Check out our Know your rights page! Click here

LULAC Calls on Congress to Reject Anti-Affirmative Action Bills

Action Alert

CONTACT, Selena Walsh, (202) 833-6130

WASHINGTON -- The League of United Latin American Citizens, this country's largest and oldest Hispanic membership organization, called on Congressman to reject the deceptively named Civil Rights Act of 1997 which would abolish all Federal Affirmative Action programs. The full Judiciary Committee of the U.S. House of Representatives will vote on Thursday, November 6, 1997 to determine whether they will send the bill to a full vote on the House floor. The bill (H.R. 1909) repeals all existing federal affirmative action programs and policies in contracting and employment.

If passed, this legislation will single-handedly halt over 30 years of bi-partisan progress that women and minorities have made in education, employment and contracting. It would eliminate programs that have opened the doors of opportunity for all Americans.

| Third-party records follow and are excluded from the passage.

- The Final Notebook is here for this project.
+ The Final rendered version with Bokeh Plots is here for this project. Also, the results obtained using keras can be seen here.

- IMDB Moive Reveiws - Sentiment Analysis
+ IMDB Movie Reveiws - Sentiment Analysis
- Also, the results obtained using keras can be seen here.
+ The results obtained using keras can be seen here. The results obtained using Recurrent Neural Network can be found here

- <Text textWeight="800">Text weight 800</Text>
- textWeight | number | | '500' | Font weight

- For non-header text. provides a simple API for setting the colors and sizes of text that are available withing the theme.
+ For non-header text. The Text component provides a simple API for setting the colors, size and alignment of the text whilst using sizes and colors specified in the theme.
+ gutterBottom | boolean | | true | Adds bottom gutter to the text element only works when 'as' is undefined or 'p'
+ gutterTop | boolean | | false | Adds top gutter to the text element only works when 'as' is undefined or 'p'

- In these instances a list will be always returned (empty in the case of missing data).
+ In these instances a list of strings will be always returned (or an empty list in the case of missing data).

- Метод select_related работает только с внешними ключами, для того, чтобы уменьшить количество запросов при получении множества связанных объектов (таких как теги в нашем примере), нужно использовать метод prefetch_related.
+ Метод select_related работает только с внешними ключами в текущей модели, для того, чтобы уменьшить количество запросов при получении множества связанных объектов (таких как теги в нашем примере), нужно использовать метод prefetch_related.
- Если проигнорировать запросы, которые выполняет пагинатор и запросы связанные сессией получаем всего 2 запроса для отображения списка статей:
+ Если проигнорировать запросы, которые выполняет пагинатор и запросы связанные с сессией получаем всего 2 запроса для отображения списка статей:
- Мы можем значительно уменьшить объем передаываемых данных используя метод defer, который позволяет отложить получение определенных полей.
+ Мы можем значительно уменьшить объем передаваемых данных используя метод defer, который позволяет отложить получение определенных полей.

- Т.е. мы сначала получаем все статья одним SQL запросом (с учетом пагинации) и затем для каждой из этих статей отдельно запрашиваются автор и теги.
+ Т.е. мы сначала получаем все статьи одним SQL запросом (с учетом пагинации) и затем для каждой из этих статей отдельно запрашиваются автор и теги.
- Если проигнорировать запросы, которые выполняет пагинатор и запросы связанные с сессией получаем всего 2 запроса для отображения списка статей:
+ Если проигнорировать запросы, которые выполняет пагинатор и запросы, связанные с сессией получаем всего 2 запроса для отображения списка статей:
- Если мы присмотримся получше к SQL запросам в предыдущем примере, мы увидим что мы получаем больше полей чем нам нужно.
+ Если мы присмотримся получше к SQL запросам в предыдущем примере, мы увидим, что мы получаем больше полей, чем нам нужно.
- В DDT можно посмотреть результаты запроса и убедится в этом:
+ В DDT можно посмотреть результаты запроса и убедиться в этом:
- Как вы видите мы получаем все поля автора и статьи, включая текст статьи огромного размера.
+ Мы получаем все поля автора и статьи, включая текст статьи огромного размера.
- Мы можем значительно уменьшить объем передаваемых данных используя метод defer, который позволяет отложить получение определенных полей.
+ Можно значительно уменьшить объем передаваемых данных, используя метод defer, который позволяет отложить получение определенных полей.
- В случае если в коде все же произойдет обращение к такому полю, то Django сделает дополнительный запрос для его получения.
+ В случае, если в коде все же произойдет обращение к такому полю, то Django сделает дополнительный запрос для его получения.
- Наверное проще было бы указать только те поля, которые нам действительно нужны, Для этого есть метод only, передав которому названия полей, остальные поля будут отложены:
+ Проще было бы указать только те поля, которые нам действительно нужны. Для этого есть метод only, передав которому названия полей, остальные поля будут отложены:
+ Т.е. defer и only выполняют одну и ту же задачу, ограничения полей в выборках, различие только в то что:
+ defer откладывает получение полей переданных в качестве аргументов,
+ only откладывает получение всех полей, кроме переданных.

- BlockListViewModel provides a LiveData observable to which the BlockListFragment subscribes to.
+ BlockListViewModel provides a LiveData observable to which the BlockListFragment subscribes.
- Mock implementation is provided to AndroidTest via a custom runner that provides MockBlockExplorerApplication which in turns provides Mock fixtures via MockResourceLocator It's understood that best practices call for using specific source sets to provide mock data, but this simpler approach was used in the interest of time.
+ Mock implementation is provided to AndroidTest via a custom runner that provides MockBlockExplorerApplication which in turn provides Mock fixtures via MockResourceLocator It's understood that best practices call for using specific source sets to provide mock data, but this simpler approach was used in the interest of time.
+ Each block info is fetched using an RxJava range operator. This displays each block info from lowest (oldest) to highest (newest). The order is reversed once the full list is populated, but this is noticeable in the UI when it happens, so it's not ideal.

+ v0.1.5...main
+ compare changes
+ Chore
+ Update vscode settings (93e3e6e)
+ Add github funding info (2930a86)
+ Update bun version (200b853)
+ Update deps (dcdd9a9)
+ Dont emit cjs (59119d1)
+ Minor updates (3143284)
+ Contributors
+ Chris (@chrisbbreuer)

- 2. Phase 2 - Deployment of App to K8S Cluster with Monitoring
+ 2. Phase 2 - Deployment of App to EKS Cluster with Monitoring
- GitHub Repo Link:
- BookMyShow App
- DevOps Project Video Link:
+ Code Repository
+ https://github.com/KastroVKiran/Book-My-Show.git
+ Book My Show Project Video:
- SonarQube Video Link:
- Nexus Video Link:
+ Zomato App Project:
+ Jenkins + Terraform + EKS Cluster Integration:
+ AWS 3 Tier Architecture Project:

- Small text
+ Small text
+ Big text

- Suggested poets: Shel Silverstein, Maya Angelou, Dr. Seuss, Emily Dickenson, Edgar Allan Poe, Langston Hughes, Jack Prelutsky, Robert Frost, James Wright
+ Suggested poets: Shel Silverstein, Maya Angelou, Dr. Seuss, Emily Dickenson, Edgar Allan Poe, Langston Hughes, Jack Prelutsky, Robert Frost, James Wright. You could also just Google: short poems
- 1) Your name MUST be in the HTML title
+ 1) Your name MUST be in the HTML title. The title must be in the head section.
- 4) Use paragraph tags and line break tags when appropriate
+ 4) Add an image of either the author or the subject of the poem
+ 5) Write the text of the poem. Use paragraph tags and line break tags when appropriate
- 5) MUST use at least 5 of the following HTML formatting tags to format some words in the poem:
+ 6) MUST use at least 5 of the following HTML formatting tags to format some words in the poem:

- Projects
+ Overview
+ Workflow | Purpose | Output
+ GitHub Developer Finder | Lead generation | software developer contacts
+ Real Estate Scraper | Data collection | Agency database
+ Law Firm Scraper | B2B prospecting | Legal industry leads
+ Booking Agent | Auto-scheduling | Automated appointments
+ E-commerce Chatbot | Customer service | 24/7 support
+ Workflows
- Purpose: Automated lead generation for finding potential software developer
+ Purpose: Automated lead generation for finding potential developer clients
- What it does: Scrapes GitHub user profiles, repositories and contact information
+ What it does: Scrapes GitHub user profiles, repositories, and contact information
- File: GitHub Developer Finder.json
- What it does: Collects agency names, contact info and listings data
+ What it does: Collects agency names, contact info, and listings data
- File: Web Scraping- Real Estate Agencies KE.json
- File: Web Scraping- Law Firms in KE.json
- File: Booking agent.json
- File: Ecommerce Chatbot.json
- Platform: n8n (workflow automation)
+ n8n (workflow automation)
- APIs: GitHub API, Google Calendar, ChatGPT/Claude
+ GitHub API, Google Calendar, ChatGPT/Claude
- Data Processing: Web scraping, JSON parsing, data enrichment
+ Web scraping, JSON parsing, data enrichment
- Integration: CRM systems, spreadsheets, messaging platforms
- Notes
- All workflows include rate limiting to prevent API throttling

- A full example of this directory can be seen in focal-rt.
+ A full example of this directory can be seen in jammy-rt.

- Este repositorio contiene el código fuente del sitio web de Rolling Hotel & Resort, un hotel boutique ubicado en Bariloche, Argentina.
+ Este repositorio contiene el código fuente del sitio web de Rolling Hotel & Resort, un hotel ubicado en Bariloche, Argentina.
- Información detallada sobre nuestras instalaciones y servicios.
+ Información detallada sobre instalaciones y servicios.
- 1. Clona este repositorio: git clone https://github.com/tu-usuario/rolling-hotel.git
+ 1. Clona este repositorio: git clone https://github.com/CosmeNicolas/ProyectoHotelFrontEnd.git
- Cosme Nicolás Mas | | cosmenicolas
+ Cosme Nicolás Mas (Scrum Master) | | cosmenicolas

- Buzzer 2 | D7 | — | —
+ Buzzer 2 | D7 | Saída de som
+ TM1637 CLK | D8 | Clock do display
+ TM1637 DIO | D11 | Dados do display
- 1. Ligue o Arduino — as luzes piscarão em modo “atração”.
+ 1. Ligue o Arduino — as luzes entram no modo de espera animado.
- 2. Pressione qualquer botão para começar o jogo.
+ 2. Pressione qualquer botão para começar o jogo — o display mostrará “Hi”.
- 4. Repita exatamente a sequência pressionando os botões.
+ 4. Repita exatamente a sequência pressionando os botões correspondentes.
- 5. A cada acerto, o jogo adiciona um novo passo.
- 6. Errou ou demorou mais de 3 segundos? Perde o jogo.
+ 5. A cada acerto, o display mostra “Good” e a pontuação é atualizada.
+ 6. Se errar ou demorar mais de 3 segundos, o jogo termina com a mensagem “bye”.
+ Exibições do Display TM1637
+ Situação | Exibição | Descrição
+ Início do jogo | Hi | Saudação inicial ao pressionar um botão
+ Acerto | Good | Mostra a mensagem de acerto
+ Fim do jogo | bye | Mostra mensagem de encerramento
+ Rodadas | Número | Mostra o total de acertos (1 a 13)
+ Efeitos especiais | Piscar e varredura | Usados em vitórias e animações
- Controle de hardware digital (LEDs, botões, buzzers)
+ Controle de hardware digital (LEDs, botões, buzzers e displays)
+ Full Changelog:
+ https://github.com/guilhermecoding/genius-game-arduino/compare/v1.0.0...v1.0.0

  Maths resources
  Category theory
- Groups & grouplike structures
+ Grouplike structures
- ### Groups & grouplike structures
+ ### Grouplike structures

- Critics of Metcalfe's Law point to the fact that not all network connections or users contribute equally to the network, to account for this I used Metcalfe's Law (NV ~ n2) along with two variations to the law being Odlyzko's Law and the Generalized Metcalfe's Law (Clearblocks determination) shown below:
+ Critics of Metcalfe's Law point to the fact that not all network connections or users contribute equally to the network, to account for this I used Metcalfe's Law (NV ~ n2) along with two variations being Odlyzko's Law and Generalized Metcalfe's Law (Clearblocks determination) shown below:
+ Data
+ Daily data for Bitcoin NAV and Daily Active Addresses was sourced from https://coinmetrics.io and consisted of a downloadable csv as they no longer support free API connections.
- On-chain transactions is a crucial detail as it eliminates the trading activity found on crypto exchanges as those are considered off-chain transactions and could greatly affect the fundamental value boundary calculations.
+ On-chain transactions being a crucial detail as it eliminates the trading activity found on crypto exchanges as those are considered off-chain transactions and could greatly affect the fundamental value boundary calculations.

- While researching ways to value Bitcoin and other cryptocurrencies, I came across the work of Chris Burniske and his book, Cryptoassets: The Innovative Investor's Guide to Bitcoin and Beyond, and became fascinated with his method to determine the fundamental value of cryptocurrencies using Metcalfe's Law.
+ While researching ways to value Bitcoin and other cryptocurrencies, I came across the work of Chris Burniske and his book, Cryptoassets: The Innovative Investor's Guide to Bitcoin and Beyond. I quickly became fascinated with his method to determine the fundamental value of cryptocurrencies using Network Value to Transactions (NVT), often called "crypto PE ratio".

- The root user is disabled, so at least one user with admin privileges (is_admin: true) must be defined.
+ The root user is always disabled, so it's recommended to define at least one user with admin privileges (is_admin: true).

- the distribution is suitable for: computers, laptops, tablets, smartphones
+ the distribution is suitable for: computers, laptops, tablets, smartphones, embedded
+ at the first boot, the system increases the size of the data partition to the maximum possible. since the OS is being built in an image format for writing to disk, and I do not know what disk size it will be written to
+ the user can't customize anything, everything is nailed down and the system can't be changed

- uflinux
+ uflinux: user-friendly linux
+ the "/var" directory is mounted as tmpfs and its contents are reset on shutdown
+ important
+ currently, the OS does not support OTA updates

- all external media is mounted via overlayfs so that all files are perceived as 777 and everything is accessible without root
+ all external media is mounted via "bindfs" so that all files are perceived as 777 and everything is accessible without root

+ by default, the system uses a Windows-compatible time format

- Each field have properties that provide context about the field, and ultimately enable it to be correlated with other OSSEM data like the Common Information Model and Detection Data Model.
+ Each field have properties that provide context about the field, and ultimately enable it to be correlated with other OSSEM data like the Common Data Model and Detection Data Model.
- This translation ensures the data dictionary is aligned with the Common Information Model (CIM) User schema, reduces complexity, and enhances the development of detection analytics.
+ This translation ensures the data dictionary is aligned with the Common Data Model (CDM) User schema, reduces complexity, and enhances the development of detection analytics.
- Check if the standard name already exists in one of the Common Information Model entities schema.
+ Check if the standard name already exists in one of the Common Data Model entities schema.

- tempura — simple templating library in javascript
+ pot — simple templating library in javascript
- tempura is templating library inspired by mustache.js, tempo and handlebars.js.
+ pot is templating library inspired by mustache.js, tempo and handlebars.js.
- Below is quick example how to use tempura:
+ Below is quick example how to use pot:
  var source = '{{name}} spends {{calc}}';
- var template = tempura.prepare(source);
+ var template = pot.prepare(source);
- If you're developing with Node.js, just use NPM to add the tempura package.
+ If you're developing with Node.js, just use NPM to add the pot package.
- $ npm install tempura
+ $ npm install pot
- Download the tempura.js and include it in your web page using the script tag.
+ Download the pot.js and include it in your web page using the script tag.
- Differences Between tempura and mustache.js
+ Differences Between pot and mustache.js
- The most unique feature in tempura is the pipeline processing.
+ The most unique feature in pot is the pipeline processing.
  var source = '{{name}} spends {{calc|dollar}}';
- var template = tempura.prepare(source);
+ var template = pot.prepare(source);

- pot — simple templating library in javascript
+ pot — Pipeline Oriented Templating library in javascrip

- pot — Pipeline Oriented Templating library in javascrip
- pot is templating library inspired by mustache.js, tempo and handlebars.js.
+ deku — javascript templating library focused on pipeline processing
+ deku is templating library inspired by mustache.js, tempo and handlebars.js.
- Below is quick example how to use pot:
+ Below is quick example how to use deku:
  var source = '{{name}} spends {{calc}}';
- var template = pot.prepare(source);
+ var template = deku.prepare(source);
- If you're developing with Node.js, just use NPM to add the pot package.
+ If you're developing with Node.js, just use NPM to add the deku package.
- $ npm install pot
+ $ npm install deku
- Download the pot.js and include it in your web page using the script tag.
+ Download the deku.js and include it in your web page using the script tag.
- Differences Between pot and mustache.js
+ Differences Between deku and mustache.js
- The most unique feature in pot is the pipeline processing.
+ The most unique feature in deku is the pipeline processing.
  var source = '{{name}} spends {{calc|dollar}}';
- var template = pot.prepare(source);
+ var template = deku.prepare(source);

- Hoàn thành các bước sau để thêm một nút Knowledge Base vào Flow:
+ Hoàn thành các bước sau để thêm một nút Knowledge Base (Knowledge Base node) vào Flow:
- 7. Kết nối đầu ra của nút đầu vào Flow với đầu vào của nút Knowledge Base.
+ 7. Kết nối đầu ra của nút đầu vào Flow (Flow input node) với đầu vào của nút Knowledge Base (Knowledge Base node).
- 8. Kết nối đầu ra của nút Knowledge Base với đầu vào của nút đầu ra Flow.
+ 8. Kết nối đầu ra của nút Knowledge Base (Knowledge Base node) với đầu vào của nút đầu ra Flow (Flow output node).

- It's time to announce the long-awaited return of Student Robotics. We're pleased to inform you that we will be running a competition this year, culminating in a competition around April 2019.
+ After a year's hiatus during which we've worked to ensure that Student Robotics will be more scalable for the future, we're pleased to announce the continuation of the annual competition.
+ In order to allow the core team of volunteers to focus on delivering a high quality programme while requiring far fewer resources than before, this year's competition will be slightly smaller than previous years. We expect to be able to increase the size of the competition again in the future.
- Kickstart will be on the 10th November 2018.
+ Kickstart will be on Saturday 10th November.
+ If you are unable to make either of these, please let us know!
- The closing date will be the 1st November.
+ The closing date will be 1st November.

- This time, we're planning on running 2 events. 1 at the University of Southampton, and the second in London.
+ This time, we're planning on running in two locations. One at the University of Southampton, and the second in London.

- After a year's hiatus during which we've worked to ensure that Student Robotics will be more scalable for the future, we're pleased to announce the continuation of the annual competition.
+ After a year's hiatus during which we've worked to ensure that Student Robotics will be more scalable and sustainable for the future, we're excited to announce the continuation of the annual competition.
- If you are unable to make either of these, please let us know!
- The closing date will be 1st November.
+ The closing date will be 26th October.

"LULAC strongly supports equal opportunity for employment, promotion and contracting, as well as equal access to quality educational opportunities that will empower our youth for success," states Belen Robles, LULAC National President. "LULAC firmly believes that affirmative action is essential to guarantee people of color, minorities and women equality in employment and education."

LULAC continues to receive thousands of cases of employment discrimination against Hispanics every year, especially from the Federal government where Hispanics comprise only 5% of the employees yet represent 13% of the entire U.S. workforce.

As President Robles states "the Good-Old-Boys Network is alive and well in today's work place and deeply, entrenched, racial and gender bias against minorities and women still exists. Affirmative action is necessary to help level the playing field. Those who oppose affirmative action, directly or indirectly, are inviting wholesale racial and gender discrimination back into the Federal government."

Affirmative Action programs should be maintained because:

  • Affirmative Action is still needed to correct current as well as past discrimination in America: Affirmative Action is still necessary because of discriminatory habits, customs and attitudes that still restrict opportunities for minorities and women.
  • Minorities still earn less: Even with Affirmative Action in place minorities earn on average less than 80% of their white counterparts and white males still occupy 97% of the top executive positions at America's largest corporations.
  • Women still need Affirmative Action: The largest group of beneficiaries of affirmative action are women, but they still only earn 72% of what men make for comparable work.
  • Affirmative Action is Fair: Affirmative Action goals and timetables simply ensure that those who were previously excluded from the workplace have the opportunity to compete.
  • Elimination of Affirmative Action would signal a return to "business as usual": Without Affirmative Action, employers with a history of discriminatory practices would be free to return to their old habits with little chance of being discovered.
  • Reverse discrimination is rare: Although anti-civil rights politicians complain of "reverse discrimination," in fact only 1.7% of all race-based charges filed with the Equal Employment Opportunity Commission have been filed by white males.
  • Corporate America is for Affirmative Action: American businesses support Affirmative Action programs because they enlarge the pool of labor from which they can draw qualified applicants and because they help recruit a diverse workforce to match their customers.